My interest and involvement in the novel increased once the narrator marries and subsequently moves to California where her husband lectures at Berkley University. The narrator not only has to navigate a new culture but, more importantly, she is given first-hand experience of the reach and power of the KMT, something that she could only imagine previously through the experiences of her father who had suffered through eleven years in captivity during the first decade of martial law. In California they give shelter to an escaped activist, Jia Bao, who plots with Wei to expose the evils of the KMT regime. The narrator’s relationship with the stoic Jia Bao and the danger it puts her and her family in gives the narrative an injection of tension that acts as a pay-off for some of the more prosaic sections earlier in the novel.

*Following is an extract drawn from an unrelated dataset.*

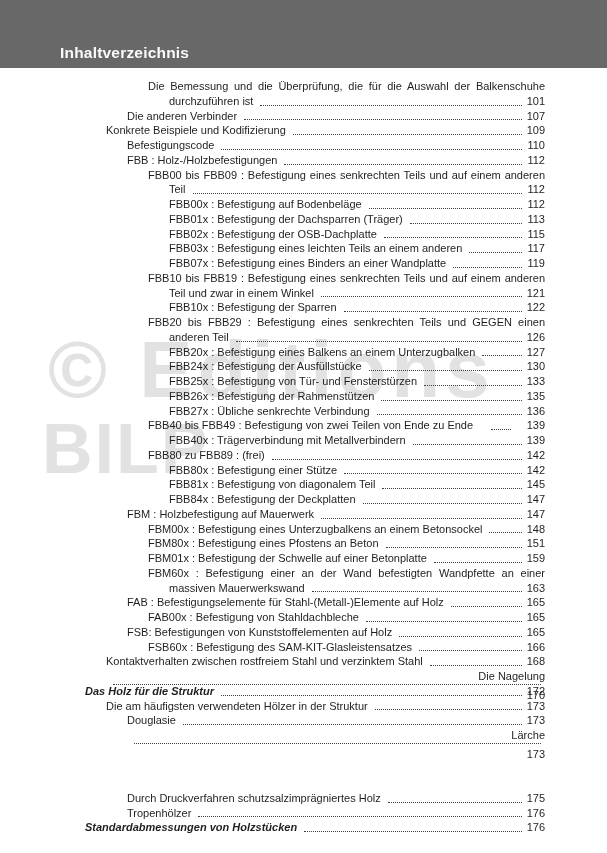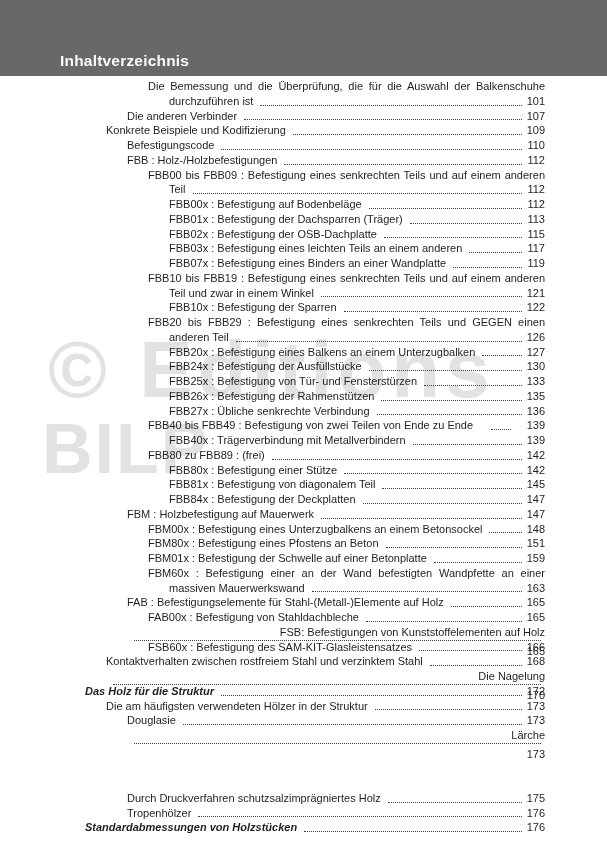"Inhaltverzeichnis" .header-bar { height: 76px -> 68px }
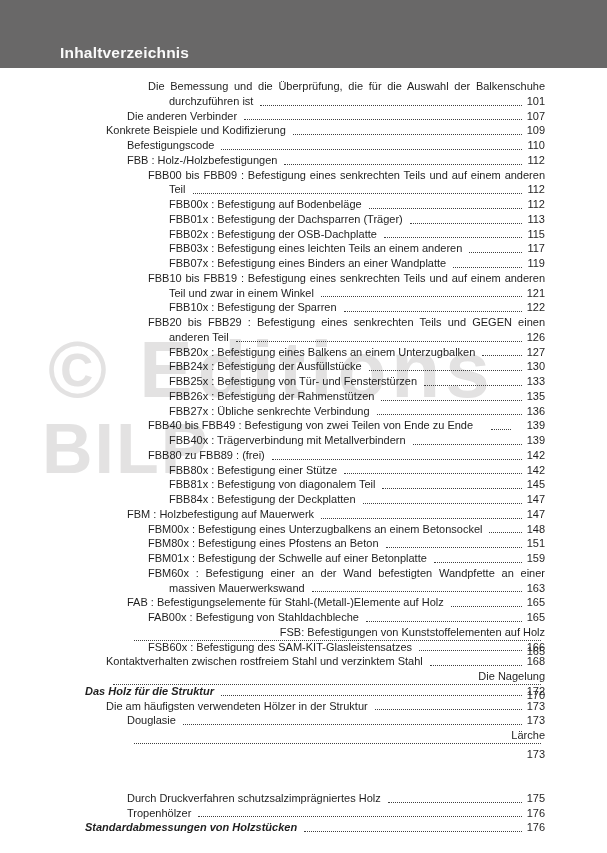"FSB: Befestigungen von" div.line { flex-direction: column -> none }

Although Green Island is certainly flawed, by the concluding chapters the novel had revealed itself to be much more accomplished than it had initially promised. More importantly Green Island deserves admiration for raising awareness in the West of Taiwanese history. Significantly the novel gives a voice to the multitudes of Taiwanese who suffered under the longest period of martial law (40 years) in modern history. Green Island is also an example of the importance of quality fiction. Fiction reveals histories, ideas, psychologies and foreign cultures that would be otherwise inaccessible to readers who find the idea of reading door-stop sized history books unappealing.